Selama proses penambalan Jalan berlubang di Ibu Kota, Pramono mengimbau agar para pengemudi untuk selalu berhati-hati dalam berkendara.
"Sehingga dengan demikian kami meminta kepada seluruh masyarakat yang beraktivitas di Jakarta untuk tempat-tempat tertentu mereka untuk berhati-hati," pungkasnya.
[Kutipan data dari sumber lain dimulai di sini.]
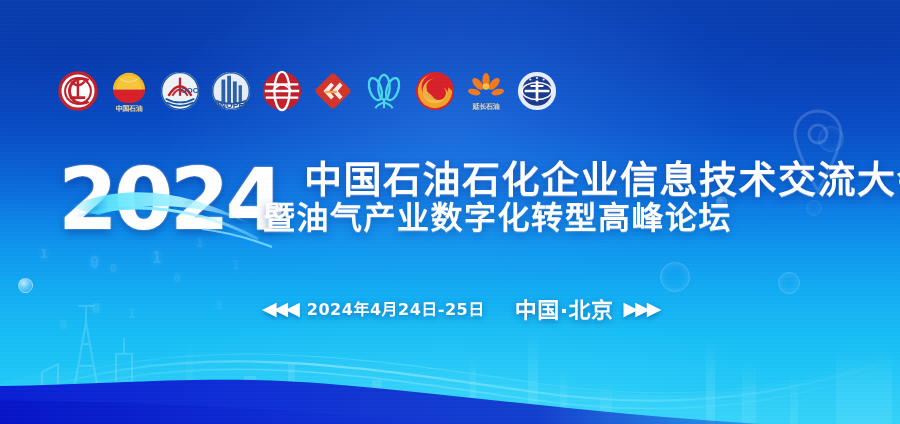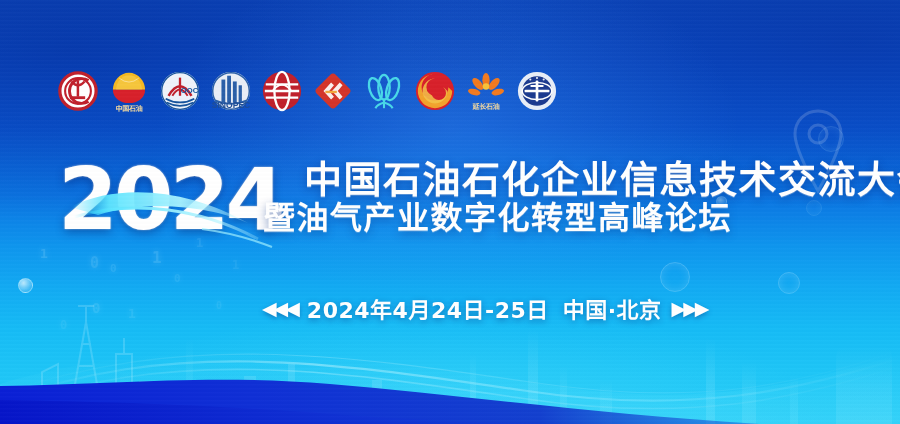"2024年4月24日-25日" .meta-date { font-size: 22px -> 16px }
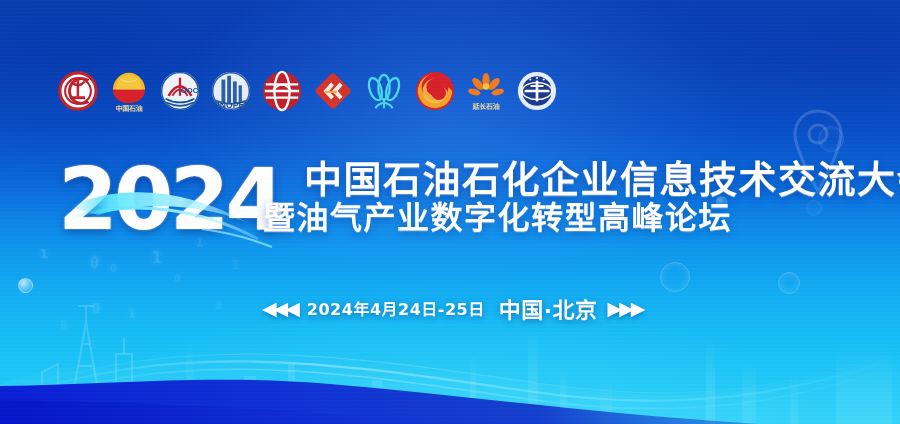"中国·北京" .meta-place { margin-left: 4px -> 20px }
Terpisah, melalui laman resminya, Dinas Bina Marga (DBM) Provinsi DKI Jakarta menyampaikan rasa prihatin yang mendalam kepada pengemudi ojek online yang terjatuh di flyover Grogol, Jakarta Barat.
DBM sudah menangani titik jalan berlubang di lokasi kejadian pada Selasa (10/2) malam. Sebelumnya, pasukan kuning telah melakukan penandaan (marking) pada titik-titik jalan berlubang di Flyover Grogol sebagai langkah awal penanganan sekaligus untuk meningkatkan kewaspadaan para pengguna jalan.
Pelaksanaan perbaikan dilakukan pada malam hari dengan mempertimbangkan keselamatan petugas, kelancaran arus lalu lintas, serta kenyamanan masyarakat, agar tidak menimbulkan kemacetan maupun gangguan aktivitas warga.
Dinas Bina Marga Provinsi DKI Jakarta terus berkomitmen melakukan pemantauan dan perawatan jalan secara berkala. Penanganan cepat dan darurat tetap kami lakukan, termasuk di tengah kondisi musim hujan, sebagai upaya menjaga keselamatan seluruh pengguna jalan.